**Task prompt**
From the listing below, output only the lines starting at the line that has "Goldie Ghuman | Fours: 4 -> 1" and ending at the line that has "Jaspal Sekhon | Fours: 0 -> 1", exactly as they appear, ends included.

Study material section start

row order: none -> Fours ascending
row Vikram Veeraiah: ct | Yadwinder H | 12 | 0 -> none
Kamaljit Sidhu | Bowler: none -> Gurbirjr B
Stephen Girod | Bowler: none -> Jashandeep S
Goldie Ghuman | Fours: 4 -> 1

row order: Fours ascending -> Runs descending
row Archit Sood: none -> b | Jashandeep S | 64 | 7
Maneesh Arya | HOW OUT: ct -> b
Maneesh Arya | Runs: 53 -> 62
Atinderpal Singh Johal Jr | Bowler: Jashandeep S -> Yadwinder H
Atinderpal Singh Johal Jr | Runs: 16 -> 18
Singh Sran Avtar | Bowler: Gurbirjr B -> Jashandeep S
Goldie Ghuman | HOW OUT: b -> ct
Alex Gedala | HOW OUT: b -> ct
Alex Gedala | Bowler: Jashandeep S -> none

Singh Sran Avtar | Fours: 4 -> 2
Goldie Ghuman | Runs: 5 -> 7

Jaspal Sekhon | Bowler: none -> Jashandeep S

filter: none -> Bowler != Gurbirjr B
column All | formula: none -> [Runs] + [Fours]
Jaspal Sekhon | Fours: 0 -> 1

Study material section end
Study material section start

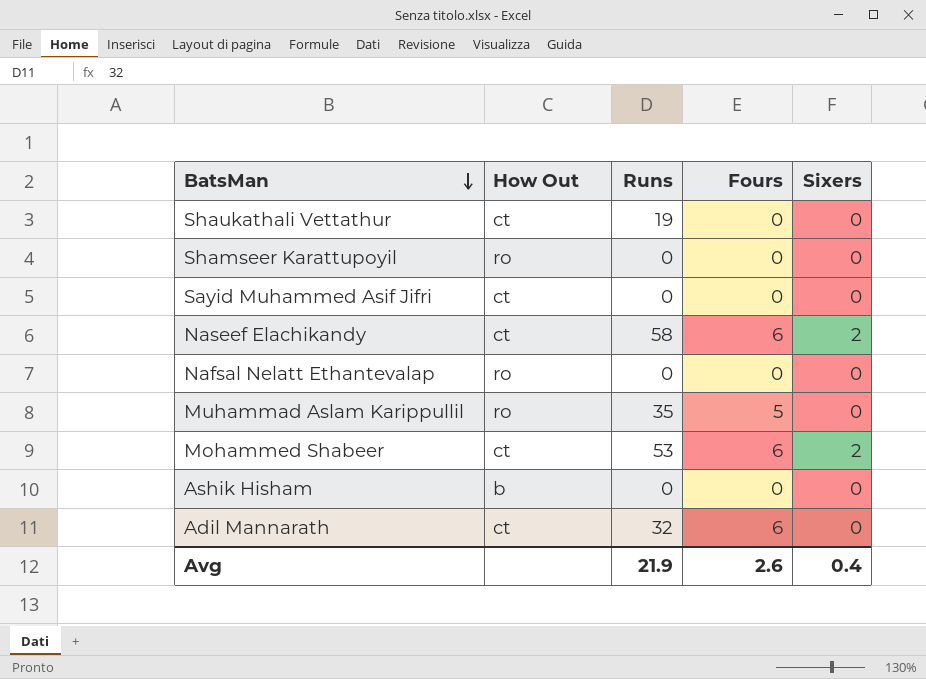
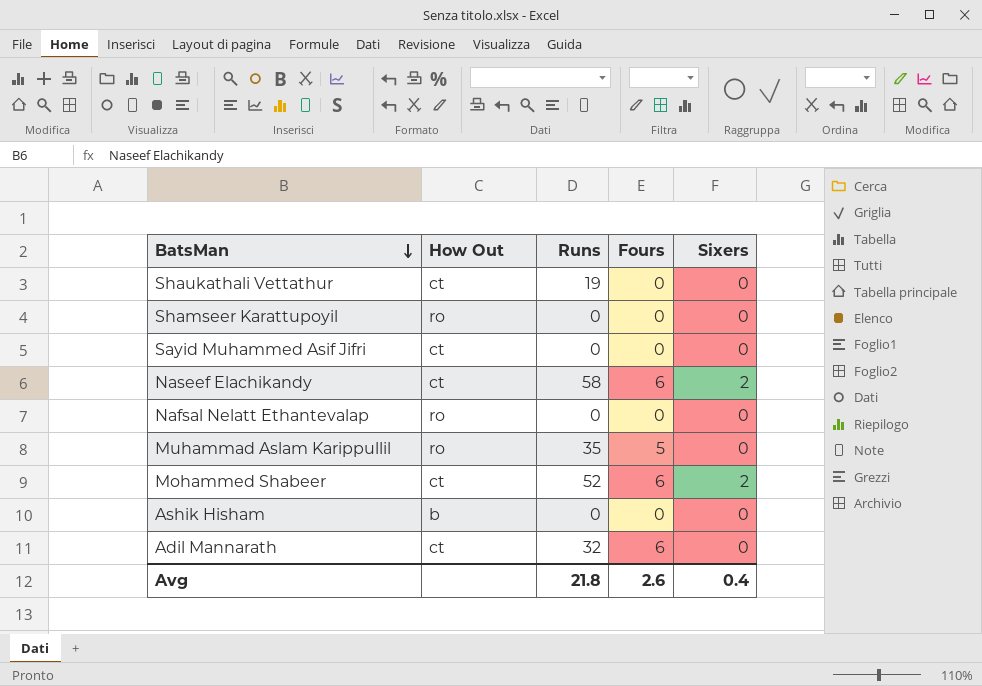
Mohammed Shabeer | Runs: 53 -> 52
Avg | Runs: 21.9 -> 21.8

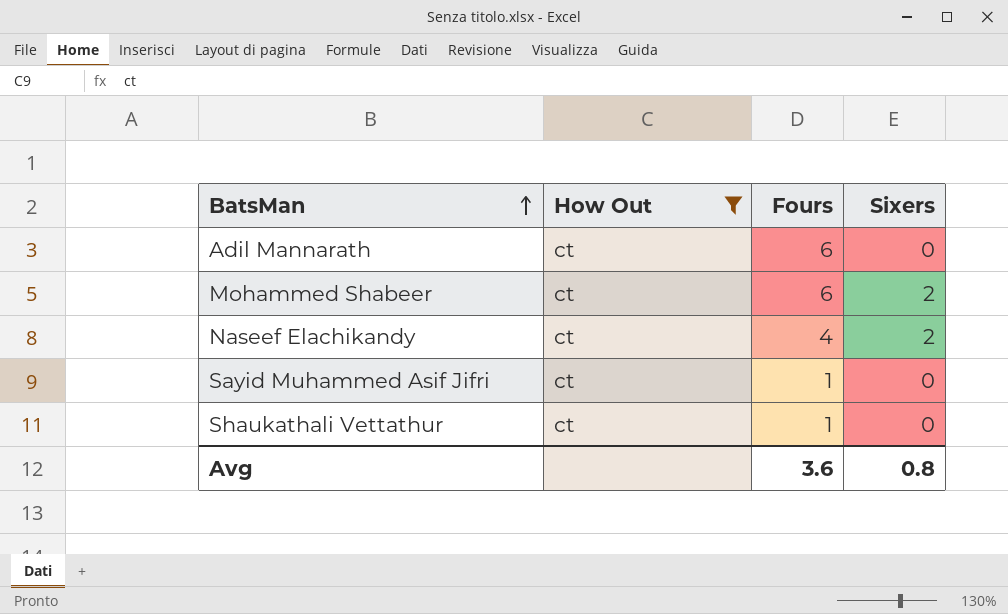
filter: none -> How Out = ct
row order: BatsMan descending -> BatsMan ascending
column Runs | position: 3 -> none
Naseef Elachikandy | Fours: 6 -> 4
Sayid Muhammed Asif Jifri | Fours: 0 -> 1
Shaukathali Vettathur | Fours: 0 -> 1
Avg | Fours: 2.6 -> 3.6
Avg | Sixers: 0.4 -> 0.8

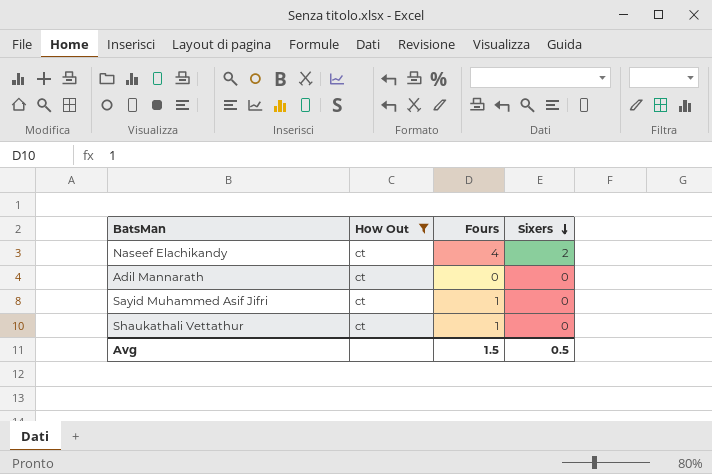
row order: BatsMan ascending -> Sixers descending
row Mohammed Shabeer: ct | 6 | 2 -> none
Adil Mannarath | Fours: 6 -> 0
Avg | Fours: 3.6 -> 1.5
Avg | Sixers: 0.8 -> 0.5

Study material section end

**Finished exercise**
Goldie Ghuman | Fours: 4 -> 1

row order: Fours ascending -> Runs descending
row Archit Sood: none -> b | Jashandeep S | 64 | 7
Maneesh Arya | HOW OUT: ct -> b
Maneesh Arya | Runs: 53 -> 62
Atinderpal Singh Johal Jr | Bowler: Jashandeep S -> Yadwinder H
Atinderpal Singh Johal Jr | Runs: 16 -> 18
Singh Sran Avtar | Bowler: Gurbirjr B -> Jashandeep S
Goldie Ghuman | HOW OUT: b -> ct
Alex Gedala | HOW OUT: b -> ct
Alex Gedala | Bowler: Jashandeep S -> none

Singh Sran Avtar | Fours: 4 -> 2
Goldie Ghuman | Runs: 5 -> 7

Jaspal Sekhon | Bowler: none -> Jashandeep S

filter: none -> Bowler != Gurbirjr B
column All | formula: none -> [Runs] + [Fours]
Jaspal Sekhon | Fours: 0 -> 1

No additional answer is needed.